#### Task goal
The records below are to be copied exactly, with their pictures left out.

#### Supplied data
============================================================
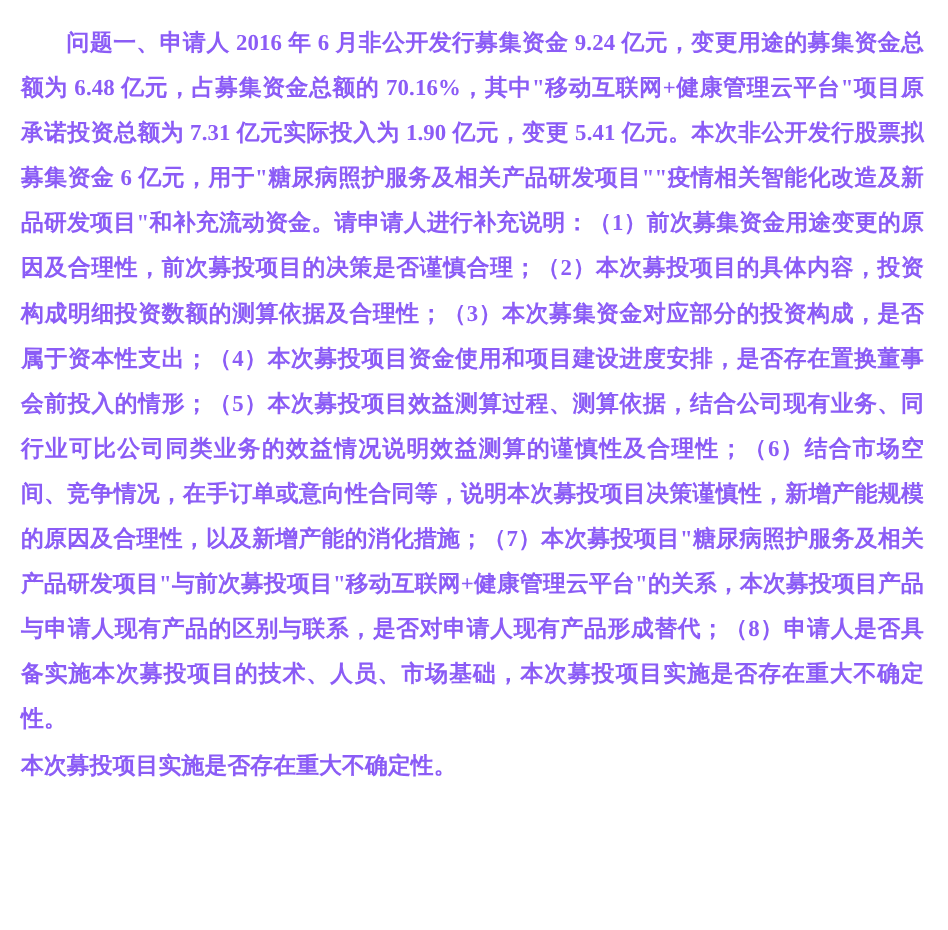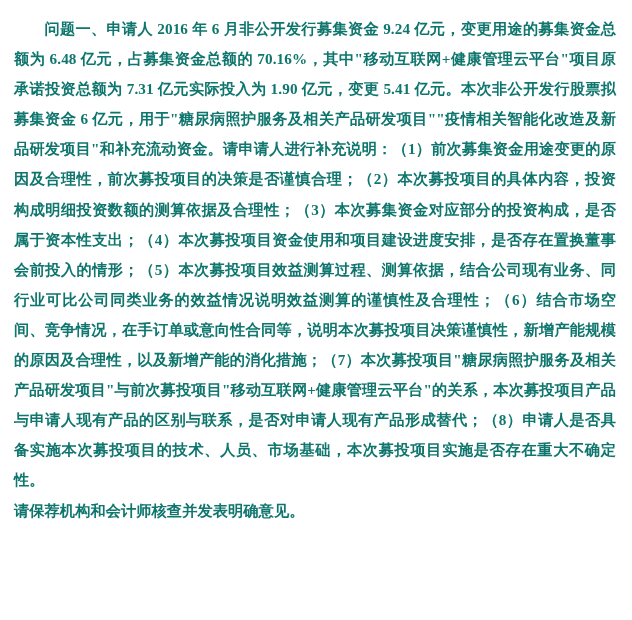--- a/index.html
+++ b/index.html
@@ -28,7 +28,7 @@
     text-justify: inter-ideograph;
     letter-spacing: 0.1px;
     font-weight: 700;
-    color: #0f766e;
+    color: #8b5cf6;
   }
   .para {
     margin: 0;

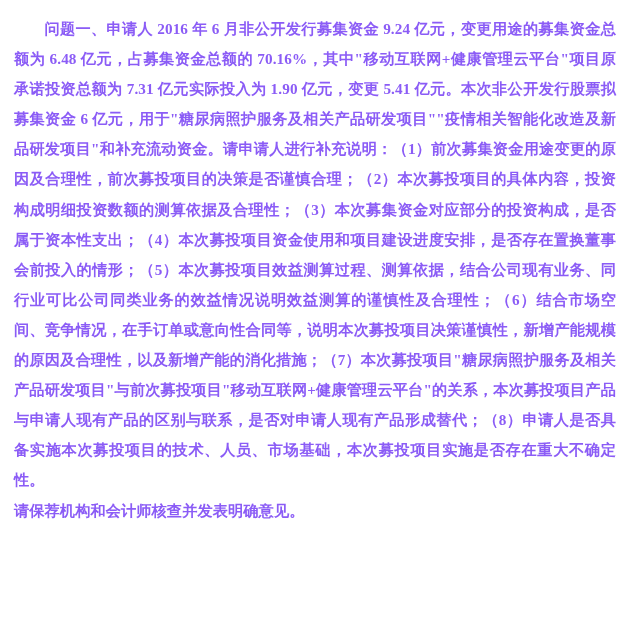--- a/index.html
+++ b/index.html
@@ -45,7 +45,7 @@
 <div class="page">
   <div class="doc-body">
     <p class="para indent">问题一、申请人 2016 年 6 月非公开发行募集资金 9.24 亿元，变更用途的募集资金总额为 6.48 亿元，占募集资金总额的 70.16%，其中"移动互联网+健康管理云平台"项目原承诺投资总额为 7.31 亿元实际投入为 1.90 亿元，变更 5.41 亿元。本次非公开发行股票拟募集资金 6 亿元，用于"糖尿病照护服务及相关产品研发项目""疫情相关智能化改造及新品研发项目"和补充流动资金。请申请人进行补充说明：（1）前次募集资金用途变更的原因及合理性，前次募投项目的决策是否谨慎合理；（2）本次募投项目的具体内容，投资构成明细投资数额的测算依据及合理性；（3）本次募集资金对应部分的投资构成，是否属于资本性支出；（4）本次募投项目资金使用和项目建设进度安排，是否存在置换董事会前投入的情形；（5）本次募投项目效益测算过程、测算依据，结合公司现有业务、同行业可比公司同类业务的效益情况说明效益测算的谨慎性及合理性；（6）结合市场空间、竞争情况，在手订单或意向性合同等，说明本次募投项目决策谨慎性，新增产能规模的原因及合理性，以及新增产能的消化措施；（7）本次募投项目"糖尿病照护服务及相关产品研发项目"与前次募投项目"移动互联网+健康管理云平台"的关系，本次募投项目产品与申请人现有产品的区别与联系，是否对申请人现有产品形成替代；（8）申请人是否具备实施本次募投项目的技术、人员、市场基础，本次募投项目实施是否存在重大不确定性。</p>
-    <p class="para">请保荐机构和会计师核查并发表明确意见。</p>
+    <p class="para">本次募投项目实施是否存在重大不确定性。</p>
   </div>
 </div>
 

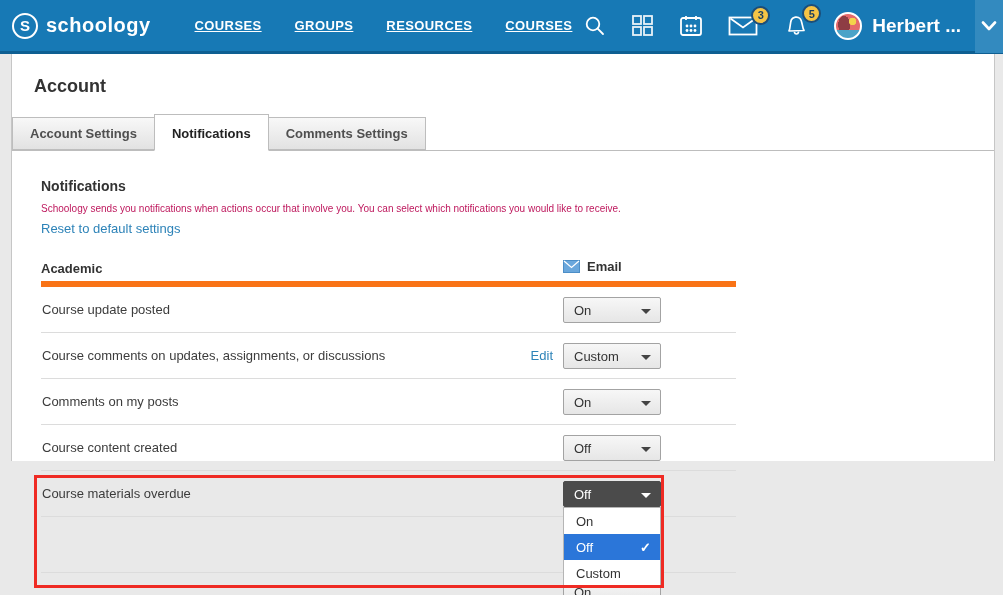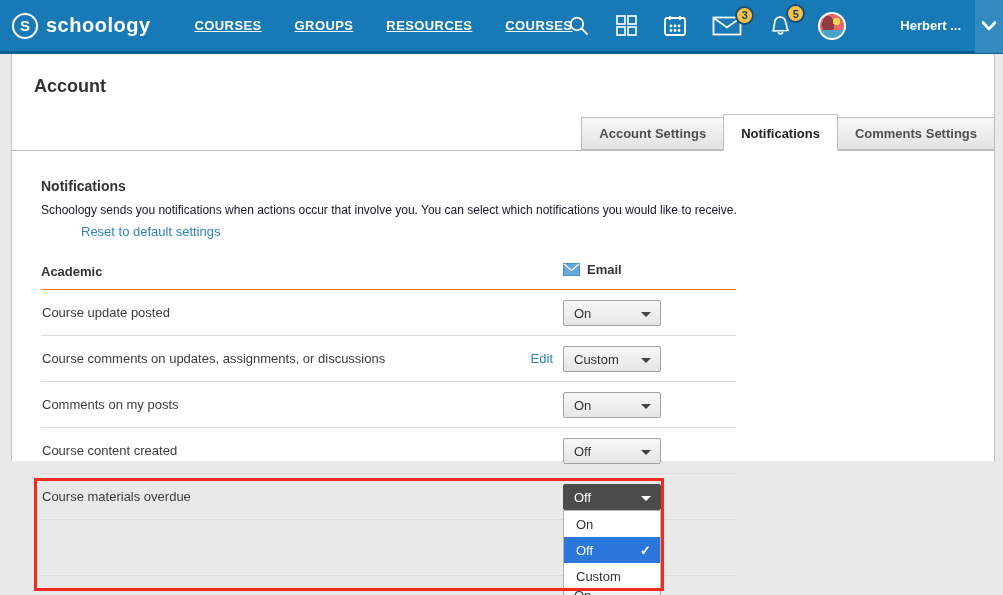--- a/index.html
+++ b/index.html
@@ -47,7 +47,7 @@
       radial-gradient(ellipse 6px 9px at 34% 45%, #8e3d44 0 98%, transparent 100%),
       linear-gradient(#e5696b, #e5696b);
   }
-  .user-name { font-size: 13px; font-weight: bold; margin-right: 14px; cursor: pointer; margin-left: 44px; }
+  .user-name { font-size: 19px; font-weight: bold; margin-right: 14px; cursor: pointer; }
   .chev-box {
     width: 28px; height: 54px; background: #338abf;
     display: flex; align-items: center; justify-content: center; cursor: pointer;

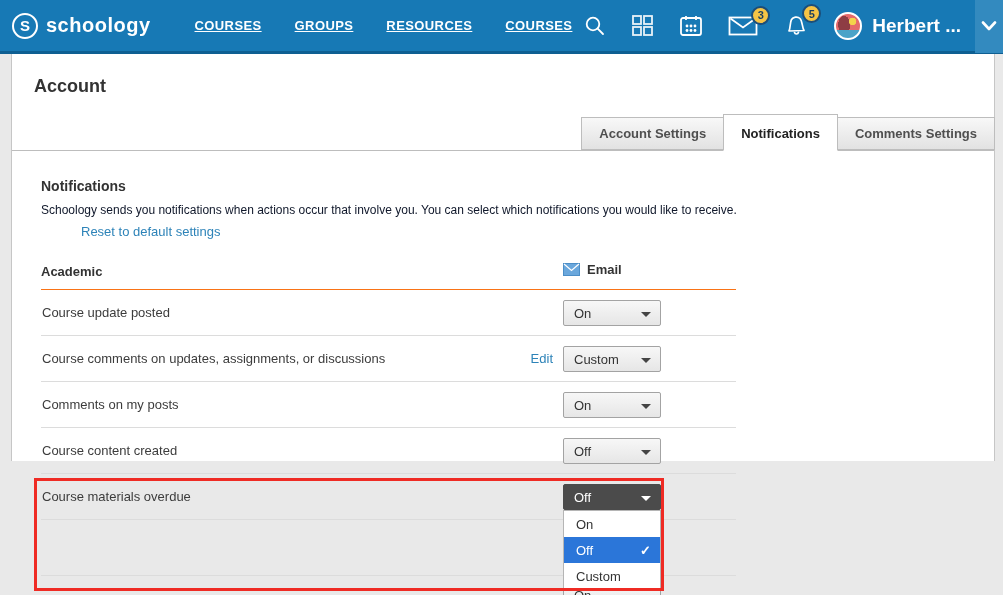--- a/index.html
+++ b/index.html
@@ -67,7 +67,7 @@
   .tabbar {
     margin-top: 17px; 
     border-bottom: 1px solid #bdbdbd;
-    display: flex; align-items: flex-end; justify-content: flex-end;
+    display: flex; align-items: flex-end;
   }
   .tab {
     font-size: 13px; font-weight: bold; color: #4f4f4f;

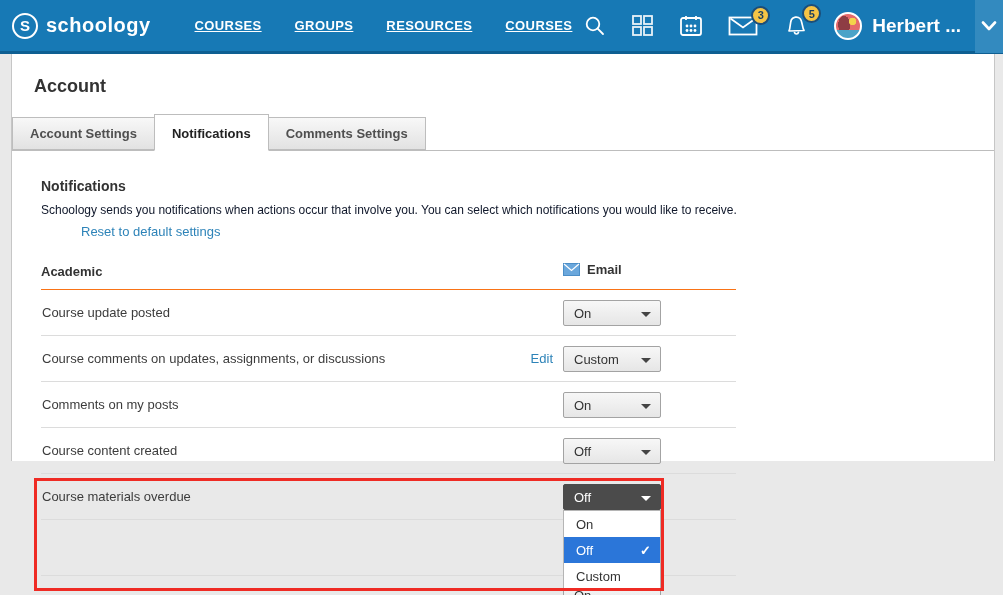--- a/index.html
+++ b/index.html
@@ -88,7 +88,7 @@
 
   .section { padding: 27px 0 0 29px; }
   .section-heading { font-size: 14px; font-weight: bold; color: #333; }
-  .section-desc { font-size: 12px; color: #0f172a; margin-top: 9px; }
+  .section-desc { font-size: 10px; color: #be185d; margin-top: 9px; }
   .link { font-size: 13px; color: #2d83b8; margin-top: 7px; display: inline-block; cursor: pointer; text-decoration: none; margin-left: 40px; }
 
   

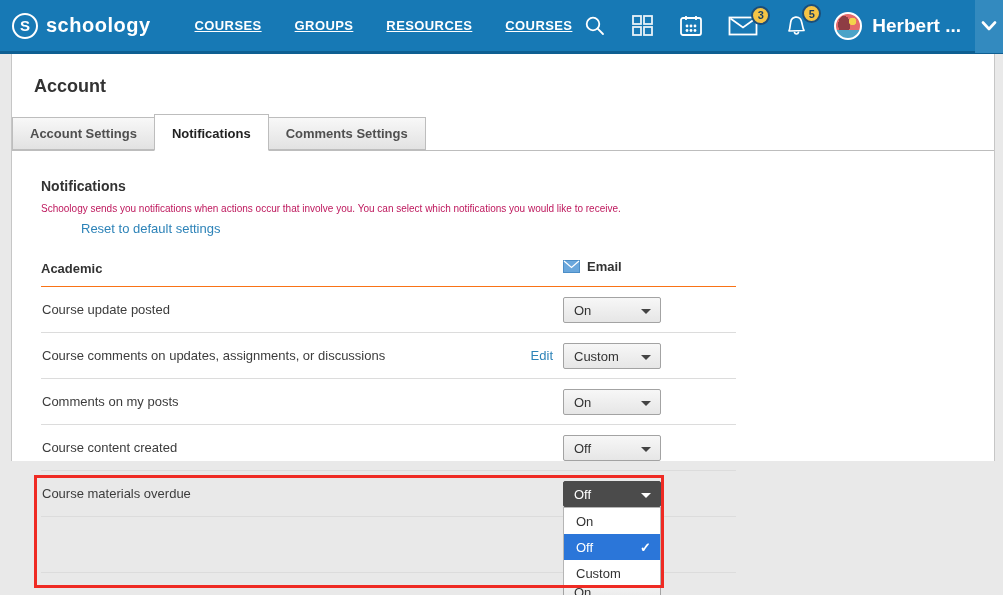--- a/index.html
+++ b/index.html
@@ -89,7 +89,7 @@
   .section { padding: 27px 0 0 29px; }
   .section-heading { font-size: 14px; font-weight: bold; color: #333; }
   .section-desc { font-size: 10px; color: #be185d; margin-top: 9px; }
-  .link { font-size: 13px; color: #2d83b8; margin-top: 7px; display: inline-block; cursor: pointer; text-decoration: none; margin-left: 40px; }
+  .link { font-size: 13px; color: #2d83b8; margin-top: 7px; display: inline-block; cursor: pointer; text-decoration: none; }
 
   
   .ntable { margin: 24px 0 0 29px; width: 695px; font-size: 13px; color: #3c3c3c; }

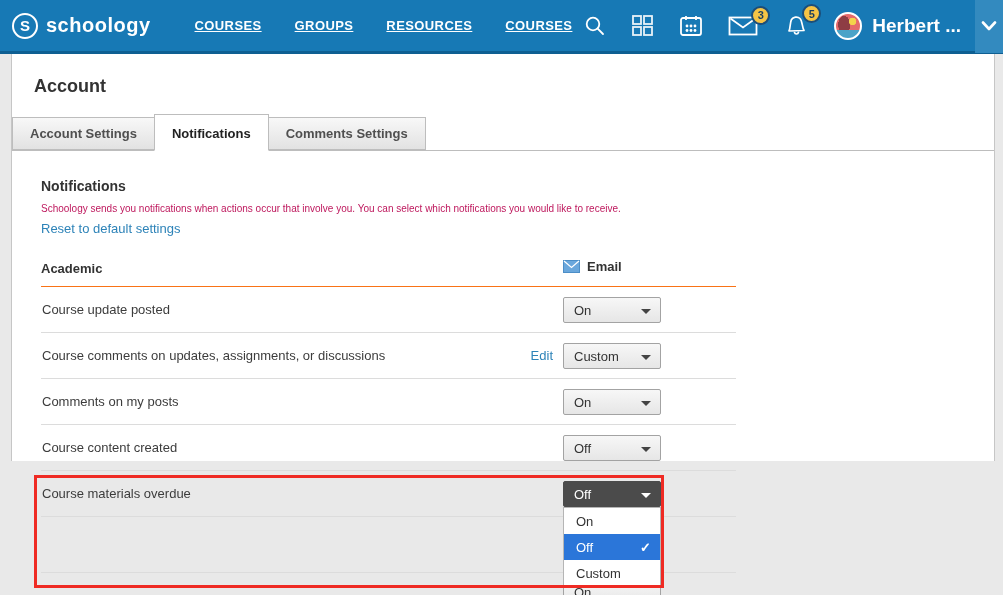--- a/index.html
+++ b/index.html
@@ -95,7 +95,7 @@
   .ntable { margin: 24px 0 0 29px; width: 695px; font-size: 13px; color: #3c3c3c; }
   .thead {
     position: relative; height: 26px;
-    border-bottom: 1px solid #f97316;
+    border-bottom: 6px solid #f97316;
   }
   .thead .group { font-weight: bold; color: #333; }
   .email-head { position: absolute; left: 522px; top: -2px; display: flex; align-items: center; font-weight: bold; color: #333; }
============================================================
#### Answer space
--- a/index.html
+++ b/index.html
@@ -28,7 +28,7 @@
     text-justify: inter-ideograph;
     letter-spacing: 0.1px;
     font-weight: 700;
-    color: #0f766e;
+    color: #8b5cf6;
   }
   .para {
     margin: 0;

--- a/index.html
+++ b/index.html
@@ -45,7 +45,7 @@
 <div class="page">
   <div class="doc-body">
     <p class="para indent">问题一、申请人 2016 年 6 月非公开发行募集资金 9.24 亿元，变更用途的募集资金总额为 6.48 亿元，占募集资金总额的 70.16%，其中"移动互联网+健康管理云平台"项目原承诺投资总额为 7.31 亿元实际投入为 1.90 亿元，变更 5.41 亿元。本次非公开发行股票拟募集资金 6 亿元，用于"糖尿病照护服务及相关产品研发项目""疫情相关智能化改造及新品研发项目"和补充流动资金。请申请人进行补充说明：（1）前次募集资金用途变更的原因及合理性，前次募投项目的决策是否谨慎合理；（2）本次募投项目的具体内容，投资构成明细投资数额的测算依据及合理性；（3）本次募集资金对应部分的投资构成，是否属于资本性支出；（4）本次募投项目资金使用和项目建设进度安排，是否存在置换董事会前投入的情形；（5）本次募投项目效益测算过程、测算依据，结合公司现有业务、同行业可比公司同类业务的效益情况说明效益测算的谨慎性及合理性；（6）结合市场空间、竞争情况，在手订单或意向性合同等，说明本次募投项目决策谨慎性，新增产能规模的原因及合理性，以及新增产能的消化措施；（7）本次募投项目"糖尿病照护服务及相关产品研发项目"与前次募投项目"移动互联网+健康管理云平台"的关系，本次募投项目产品与申请人现有产品的区别与联系，是否对申请人现有产品形成替代；（8）申请人是否具备实施本次募投项目的技术、人员、市场基础，本次募投项目实施是否存在重大不确定性。</p>
-    <p class="para">请保荐机构和会计师核查并发表明确意见。</p>
+    <p class="para">本次募投项目实施是否存在重大不确定性。</p>
   </div>
 </div>
 

--- a/index.html
+++ b/index.html
@@ -47,7 +47,7 @@
       radial-gradient(ellipse 6px 9px at 34% 45%, #8e3d44 0 98%, transparent 100%),
       linear-gradient(#e5696b, #e5696b);
   }
-  .user-name { font-size: 13px; font-weight: bold; margin-right: 14px; cursor: pointer; margin-left: 44px; }
+  .user-name { font-size: 19px; font-weight: bold; margin-right: 14px; cursor: pointer; }
   .chev-box {
     width: 28px; height: 54px; background: #338abf;
     display: flex; align-items: center; justify-content: center; cursor: pointer;

--- a/index.html
+++ b/index.html
@@ -67,7 +67,7 @@
   .tabbar {
     margin-top: 17px; 
     border-bottom: 1px solid #bdbdbd;
-    display: flex; align-items: flex-end; justify-content: flex-end;
+    display: flex; align-items: flex-end;
   }
   .tab {
     font-size: 13px; font-weight: bold; color: #4f4f4f;

--- a/index.html
+++ b/index.html
@@ -88,7 +88,7 @@
 
   .section { padding: 27px 0 0 29px; }
   .section-heading { font-size: 14px; font-weight: bold; color: #333; }
-  .section-desc { font-size: 12px; color: #0f172a; margin-top: 9px; }
+  .section-desc { font-size: 10px; color: #be185d; margin-top: 9px; }
   .link { font-size: 13px; color: #2d83b8; margin-top: 7px; display: inline-block; cursor: pointer; text-decoration: none; margin-left: 40px; }
 
   

--- a/index.html
+++ b/index.html
@@ -89,7 +89,7 @@
   .section { padding: 27px 0 0 29px; }
   .section-heading { font-size: 14px; font-weight: bold; color: #333; }
   .section-desc { font-size: 10px; color: #be185d; margin-top: 9px; }
-  .link { font-size: 13px; color: #2d83b8; margin-top: 7px; display: inline-block; cursor: pointer; text-decoration: none; margin-left: 40px; }
+  .link { font-size: 13px; color: #2d83b8; margin-top: 7px; display: inline-block; cursor: pointer; text-decoration: none; }
 
   
   .ntable { margin: 24px 0 0 29px; width: 695px; font-size: 13px; color: #3c3c3c; }

--- a/index.html
+++ b/index.html
@@ -95,7 +95,7 @@
   .ntable { margin: 24px 0 0 29px; width: 695px; font-size: 13px; color: #3c3c3c; }
   .thead {
     position: relative; height: 26px;
-    border-bottom: 1px solid #f97316;
+    border-bottom: 6px solid #f97316;
   }
   .thead .group { font-weight: bold; color: #333; }
   .email-head { position: absolute; left: 522px; top: -2px; display: flex; align-items: center; font-weight: bold; color: #333; }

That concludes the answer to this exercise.